Immunotherapies, including immune checkpoint inhibitors and CAR-T cell treatments, have transformed care for several malignancies. However, not all patients respond, and resistance often develops. The discovery that cancer cells can directly disarm immune cells by stripping them of mitochondria introduces a potential new mechanism of immune escape that current therapies may not fully address.

If mitochondrial loss diminishes the vigor of T cells, natural killer cells, or other immune effectors in the tumor microenvironment, it could help explain why some cancers remain refractory to immune-based treatments even when relevant targets are present. Therapies that preserve immune cell mitochondria or prevent their capture could, in principle, enhance the potency of existing immunotherapies.

Moreover, the type I interferon pathway activated in tumor cells after mitochondrial acquisition may shape how these cancers respond to immune checkpoint blockade. Depending on the context, interferon signaling can either support or hinder treatment efficacy. Understanding exactly how mitochondrial transfer alters this balance will be important for designing combination regimens that maximize clinical benefit.

Future Research Directions

While the new findings arise from mouse models, they open several lines of inquiry for human cancer:

• Determining how frequently and in which tumor types mitochondrial theft from immune cells occurs in patients.
• Identifying the molecular machinery—such as surface receptors, nanotubes, or vesicle systems—that mediates mitochondrial transfer.
• Clarifying whether specific immune cell subsets are more vulnerable as mitochondrial donors and how this affects the overall immune landscape.
• Mapping the precise gene networks activated in cancer cells following mitochondrial uptake, especially those related to interferon signaling, migration, and survival.
• Evaluating potential drugs or biologics that can interrupt mitochondrial transfer or selectively modulate the downstream signaling without broadly suppressing beneficial immune responses.

As these questions are addressed, the concept of organelle exchange between cancer and immune cells may become a central theme in how scientists think about tumor–host interactions.

A New Frontier in Understanding Cancer Spread

The discovery that cancer cells can steal mitochondria from immune cells to spread and evade detection reframes a fundamental aspect of cancer biology. It suggests that metastasis is not only a matter of rogue cells traveling through the body but also of active cellular piracy, where malignant cells extract critical components from their would-be attackers.

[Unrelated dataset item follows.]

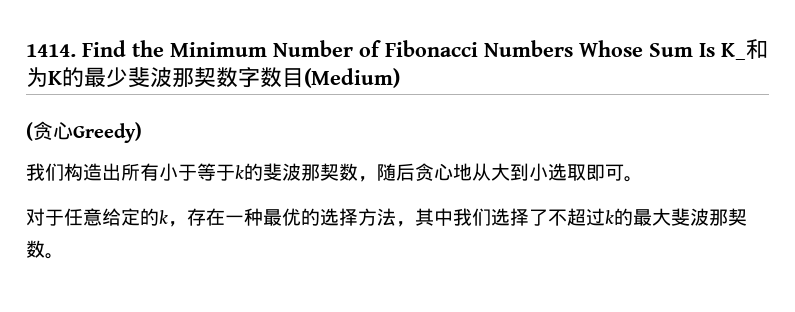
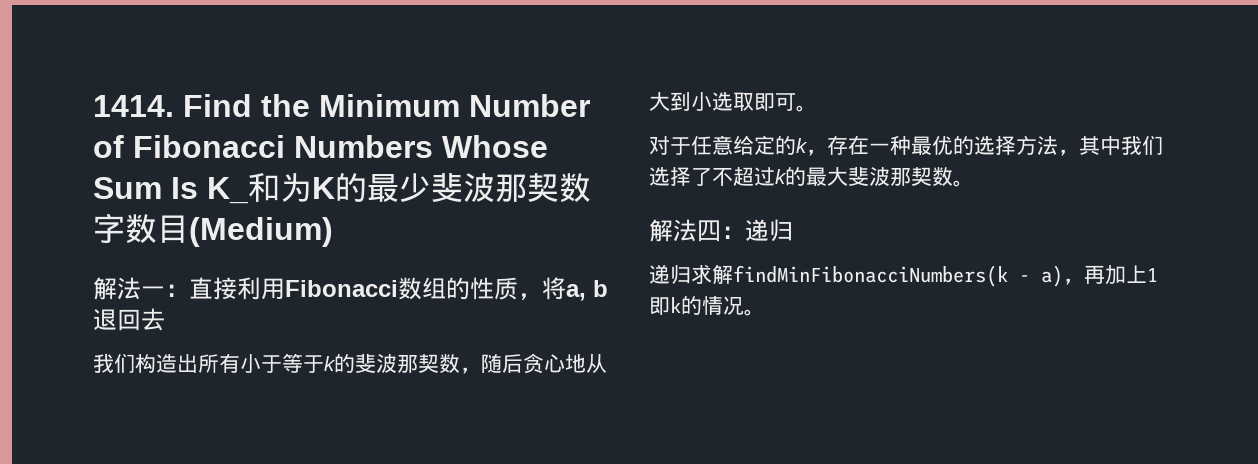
- (贪心Greedy)
+ 解法一：直接利用Fibonacci数组的性质，将a, b退回去
+ 解法四：递归
+ 递归求解findMinFibonacciNumbers(k - a)，再加上1即k的情况。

By turning immune powerhouses into sources of signaling advantages, tumors gain access to lymph nodes—key hubs of immune activity—and convert them into launching pads for further dissemination. As researchers continue to unravel the details of mitochondrial transfer and its consequences, this emerging field may provide new targets to slow or prevent metastasis, with widespread clinical and economic implications across regions and health systems.